塾として本格的にフル稼動をするようになって、今年で二年目である。
新聞の折込広告を打たなくても、ホームページを現在閉じていても、入塾の問い合わせをいただけるようになった。口コミしてくださっている方々に心より感謝している。

生徒の新入もあったが、出て行く生徒がいたのも事実。この場合、退塾していただく場合と、先方から自発的に辞める2パターンに分かれる。

まず、後者の「先方から自発的に辞める」パターン。入塾したがやたらと落ち着きがなく、学力と志望校のギャップの問題もあって、私なりに指摘をしたり対策を組もうとしていた矢先、早々に「退塾します」と。私としては「は!?」としか言いようがない。神尾塾は個別指導なので、一人の生徒の動きによって時間割の組み方すら大きく変わってくる。教材の注文も然り。この生徒は何をしに来たのか、生徒というか家庭の問題だ。この家庭は何を考えているのか。私の邪魔をしに来たとしか考えようがない。

「子供が疲れて帰ってくるので」という家庭もあった。これまた「は!?」である。疲れない塾にどれだけの価値があるのか。しかしご存知の通り、クタクタに疲労しているところを椅子に縛り付けてまで授業をする塾ではない、という大前提の上での話である。そもそもそういうことを言う価値観の家庭と付き合う必要はないと私は考えている。辞めて結構。

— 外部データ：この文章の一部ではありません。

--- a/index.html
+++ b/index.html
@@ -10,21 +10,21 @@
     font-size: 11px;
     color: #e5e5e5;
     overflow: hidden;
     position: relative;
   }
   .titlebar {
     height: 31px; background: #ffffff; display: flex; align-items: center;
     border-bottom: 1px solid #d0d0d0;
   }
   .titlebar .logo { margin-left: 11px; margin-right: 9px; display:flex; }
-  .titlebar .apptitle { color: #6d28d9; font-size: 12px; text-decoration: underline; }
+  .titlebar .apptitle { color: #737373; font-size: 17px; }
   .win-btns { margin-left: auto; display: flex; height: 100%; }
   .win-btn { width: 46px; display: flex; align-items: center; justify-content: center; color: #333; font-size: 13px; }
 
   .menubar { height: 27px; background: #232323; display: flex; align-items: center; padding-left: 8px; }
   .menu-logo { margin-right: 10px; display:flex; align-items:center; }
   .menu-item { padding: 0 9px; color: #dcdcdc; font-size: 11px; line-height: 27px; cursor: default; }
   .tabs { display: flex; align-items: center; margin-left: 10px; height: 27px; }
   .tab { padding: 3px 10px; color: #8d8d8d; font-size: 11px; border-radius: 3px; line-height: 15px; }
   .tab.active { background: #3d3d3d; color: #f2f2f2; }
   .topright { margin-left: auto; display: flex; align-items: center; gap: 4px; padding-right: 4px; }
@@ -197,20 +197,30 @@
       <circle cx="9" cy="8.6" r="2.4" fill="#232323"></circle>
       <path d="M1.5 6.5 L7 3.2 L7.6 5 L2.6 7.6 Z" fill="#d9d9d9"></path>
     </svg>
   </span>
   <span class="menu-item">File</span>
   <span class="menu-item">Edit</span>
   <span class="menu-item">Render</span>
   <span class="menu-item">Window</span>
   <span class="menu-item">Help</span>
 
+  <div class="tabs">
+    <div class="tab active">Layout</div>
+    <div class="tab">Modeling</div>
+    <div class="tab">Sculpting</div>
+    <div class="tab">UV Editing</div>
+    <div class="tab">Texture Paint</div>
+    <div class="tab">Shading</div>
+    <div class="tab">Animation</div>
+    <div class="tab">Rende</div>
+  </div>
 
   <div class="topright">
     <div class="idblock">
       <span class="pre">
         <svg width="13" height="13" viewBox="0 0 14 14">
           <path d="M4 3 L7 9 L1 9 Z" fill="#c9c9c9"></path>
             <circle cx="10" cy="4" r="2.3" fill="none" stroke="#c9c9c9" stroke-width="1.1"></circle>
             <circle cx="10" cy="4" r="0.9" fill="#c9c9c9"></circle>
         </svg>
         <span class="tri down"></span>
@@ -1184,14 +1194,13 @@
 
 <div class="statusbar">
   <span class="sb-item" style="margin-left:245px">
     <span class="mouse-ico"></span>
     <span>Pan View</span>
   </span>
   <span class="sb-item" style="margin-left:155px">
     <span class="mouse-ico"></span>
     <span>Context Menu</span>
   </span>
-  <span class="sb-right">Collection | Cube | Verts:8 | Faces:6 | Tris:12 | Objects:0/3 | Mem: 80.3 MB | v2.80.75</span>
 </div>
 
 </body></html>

辞めざるを得ない家庭の場合、例えば10月分まで月謝納入済みで、11月第1回の授業を済ませたところで退塾を申し出てくるケースが多い。ラーメン屋で言うところのいわゆる「食い逃げ」というものだ。私としては「そんなことだから(そんな配慮も出来ないから)上手くいかないんだよ!」という言葉をこの場をもって小声でささやいておきたい。

前者の「私から退塾を勧告する」パターン。
基本的に、家庭と私の信頼関係が失われたと感じた時は辞めていただく。例えば宿題の未完が連続した、遅刻が改善しない、など。生徒が上手くいかない時は、家庭内のオペレーションが上手くいっていない場合が多く、生徒だけ改善しようとして私が躍起(やっき)になっても、根本的なところで改善しない。だから私の取り組みが徒労だと私自身思ってしまった時にはもう授業を打ち切るしかない。

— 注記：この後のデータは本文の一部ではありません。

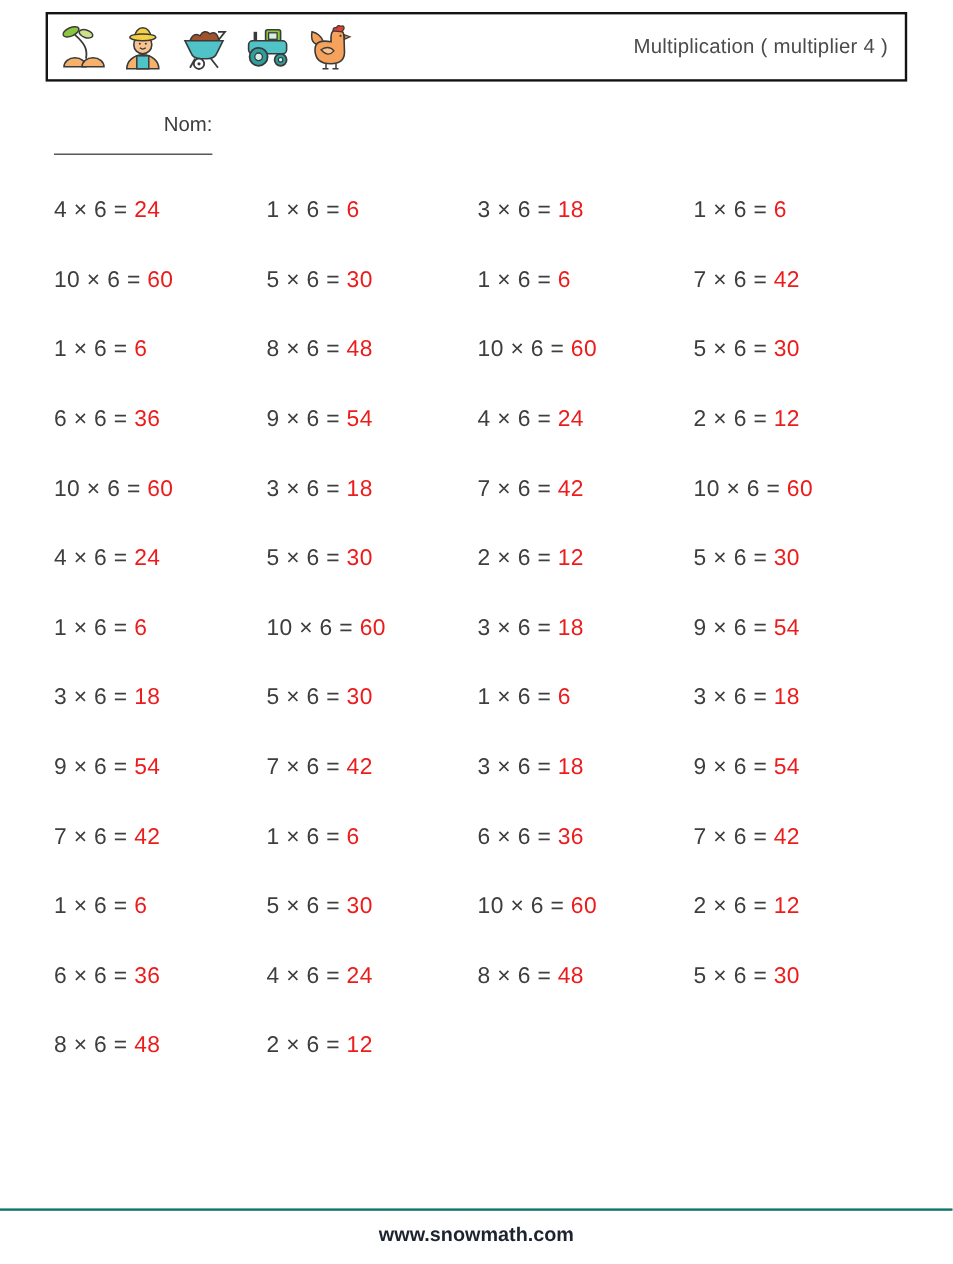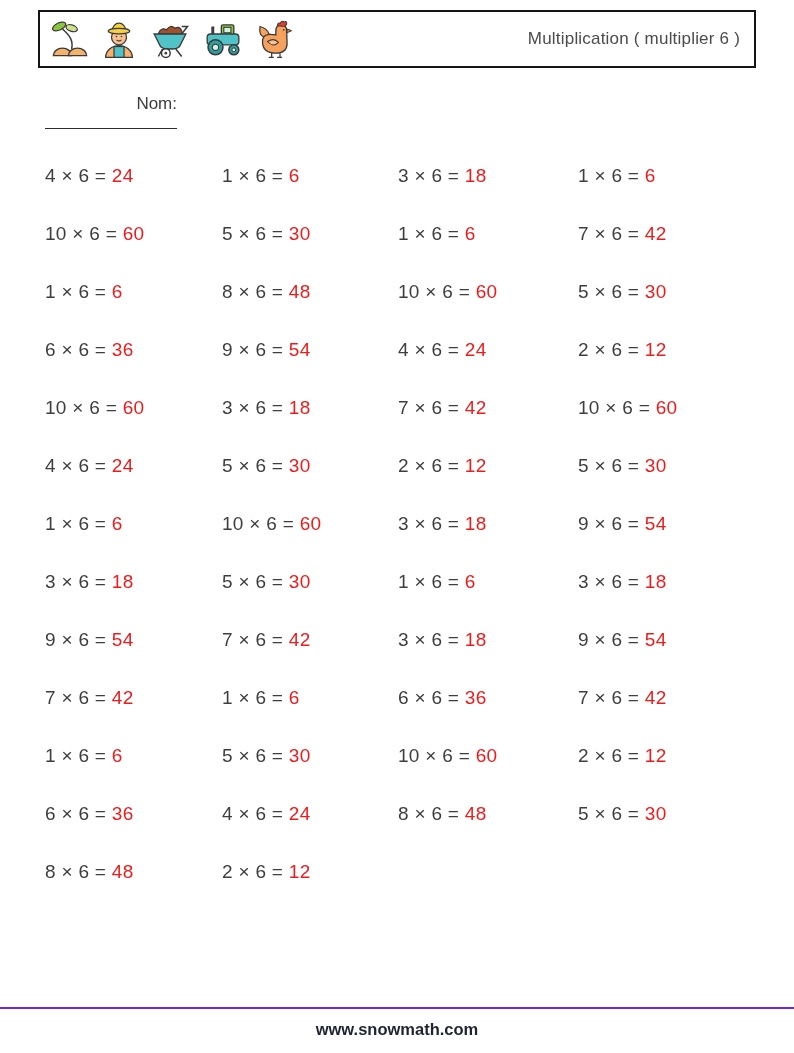--- a/index.html
+++ b/index.html
@@ -24,21 +24,21 @@
   .blank.w-note { width:56px; }
 
   
   .problems { margin-top:18px; margin-left:7px; display:grid;
     grid-template-columns:177px 176px 180px 1fr; }
   .problem { height:58px; display:flex; align-items:center; font-size:19px; color:#3e3e3e;
     white-space:pre; letter-spacing:.3px; }
   .problem .ans { color:var(--answer-color,#ec1c1c); }
 
   
-  .footer { position:absolute; left:0; bottom:0; width:794px; border-top:2px solid #6d28d9;
+  .footer { position:absolute; left:0; bottom:0; width:794px; border-top:2px solid #0f766e;
     text-align:center; padding:11px 0 14px 0; }
   .footer-url { font-size:16.5px; font-weight:bold; color:#1d2430; text-decoration:none; }
 </style>
 </head>
 <body>
 
 <div class="page">
 
   <div class="header-box">
     <div class="header-icons">
@@ -90,21 +90,21 @@
           <path d="M13 22 q-9 -1 -7 -13 q8 2 11 9" fill="#f6a25c" stroke="#3a3a3a" stroke-width="1.5"></path>
           <path d="M20 41 v5 m-3.5 0 h6 M30 41 v5 m-3.5 0 h6" fill="none" stroke="#3a3a3a" stroke-width="1.5"></path>
           <path d="M9 27 q0 14 16 14 q13 0 13.5 -11 L38 14 q0 -7 -6.5 -7 Q25 7 25 14 l0 5 Q9 16 9 27 z" fill="#f6a25c" stroke="#3a3a3a" stroke-width="1.6"></path>
           <path d="M27 8 q0 -4 3.5 -3 q1 -3.5 4.5 -1.5 q3.5 -1.5 3 2.5 l-2 3 z" fill="#e63b2e" stroke="#3a3a3a" stroke-width="1.3"></path>
           <path d="M38.5 12 l5.5 2 -5.5 2.5 z" fill="#f0882f" stroke="#3a3a3a" stroke-width="1.2"></path>
           <circle cx="34.5" cy="13" r="1.1" fill="#3a3a3a"></circle>
           <path d="M15 27 q8 -5 13 1 q-6 7 -13 -1 z" fill="#f8c291" stroke="#3a3a3a" stroke-width="1.3"></path>
         </svg>
       </span>
     </div>
-    <div class="page-title">Multiplication ( multiplier 6 )</div>
+    <div class="page-title">Multiplication ( multiplier 4 )</div>
   </div>
 
   <div class="fields-row">
     <div class="field">
       <span>Nom:</span>
       <span class="blank w-name"></span>
     </div>
   </div>
 
   <div class="problems" id="problems-grid">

逆に、生徒が問題を抱えていても、家庭がしっかりしていれば最終的に大丈夫になると言える。とにかく、家庭あっての生徒であって、当たり前だが生徒と家庭は別々のものでは決してない。家庭という母体のなかに生徒が一体となっている姿が本来である。親御さんがしっかりした方で、私と意思疎通のきちんと取れているご家庭であれば、時に生徒がトラブルを抱えていたとしても、それは一時の過渡期として寛容に見守り、大丈夫大丈夫と大安心の気持ちで見守りたい。

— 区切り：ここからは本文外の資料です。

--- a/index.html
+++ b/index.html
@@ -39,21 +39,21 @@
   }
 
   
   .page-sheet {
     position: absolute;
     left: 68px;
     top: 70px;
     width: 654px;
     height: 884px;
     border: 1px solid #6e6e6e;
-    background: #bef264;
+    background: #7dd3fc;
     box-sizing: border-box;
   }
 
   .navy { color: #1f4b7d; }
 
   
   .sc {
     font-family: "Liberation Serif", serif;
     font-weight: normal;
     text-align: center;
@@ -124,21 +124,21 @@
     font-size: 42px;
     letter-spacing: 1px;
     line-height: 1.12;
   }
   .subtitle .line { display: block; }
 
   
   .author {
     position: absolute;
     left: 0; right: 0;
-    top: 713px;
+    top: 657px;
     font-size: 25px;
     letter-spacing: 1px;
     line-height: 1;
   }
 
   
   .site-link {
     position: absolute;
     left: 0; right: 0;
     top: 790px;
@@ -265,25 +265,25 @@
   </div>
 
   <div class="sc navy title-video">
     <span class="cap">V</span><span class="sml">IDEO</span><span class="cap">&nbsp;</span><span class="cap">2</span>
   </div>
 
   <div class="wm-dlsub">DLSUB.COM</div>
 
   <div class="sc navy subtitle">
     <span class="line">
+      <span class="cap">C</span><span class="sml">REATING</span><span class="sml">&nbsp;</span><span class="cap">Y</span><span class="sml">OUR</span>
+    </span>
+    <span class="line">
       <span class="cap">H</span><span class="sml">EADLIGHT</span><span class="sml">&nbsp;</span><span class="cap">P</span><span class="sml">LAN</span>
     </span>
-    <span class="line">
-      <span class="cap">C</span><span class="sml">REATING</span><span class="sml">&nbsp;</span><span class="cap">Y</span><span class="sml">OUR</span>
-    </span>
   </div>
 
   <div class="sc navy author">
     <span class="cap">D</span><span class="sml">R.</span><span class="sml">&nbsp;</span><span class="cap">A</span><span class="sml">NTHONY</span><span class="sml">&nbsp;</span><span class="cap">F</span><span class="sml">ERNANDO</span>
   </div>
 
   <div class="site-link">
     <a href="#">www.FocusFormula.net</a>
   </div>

私と意思疎通が取れないというのは、例えば連絡ファイルの押印忘れが頻繁であったり、月謝袋が大きく破けていても平気だったり、そういう常識以前のことを言う。当然私のモチベーションも下がるわけだから、トラブルが数回出てきたところで、ほぼ自動的に「辞めてください」となる。

他塾だったら絶対に退塾勧告なんてしないだろう。経営に関わることだから。しかし、私はそこだけはクリアでいたい。仮に自分の生活が苦しくなったとしても、金のために生徒や家庭を引き止めるような堕落した塾にはなりたくない。

生徒が学力に加え精神的な成長をとげ、またご家庭にも当然かつ適切なコミュニケーションを要望し、その結果、生徒=塾=家庭の三者の歯車が心地よく回転していくような、それが一人ひとり全ての生徒と家庭に起こり続けているような、そういう崇高な塾を目指したいのだ。その対価としてそれぞれのご家庭から捻出していただいた月謝を、有効かつ有益なものとして有難く拝受したいと思っている。

今週、退塾勧告を出した家庭があり、本当に残念で仕方がない。しかし、再三の話が通じなければ、授業を続けても何の肥やしにもならないのである。私のモチベーションが低下する中、このまま単調に形だけの授業を続けていても、本人のためにもご家庭のためにもならないのであれば、当然の措置を取るしかない。これが最終的に本人およびそのご家庭に益する結果になるように、願わずにはいられない。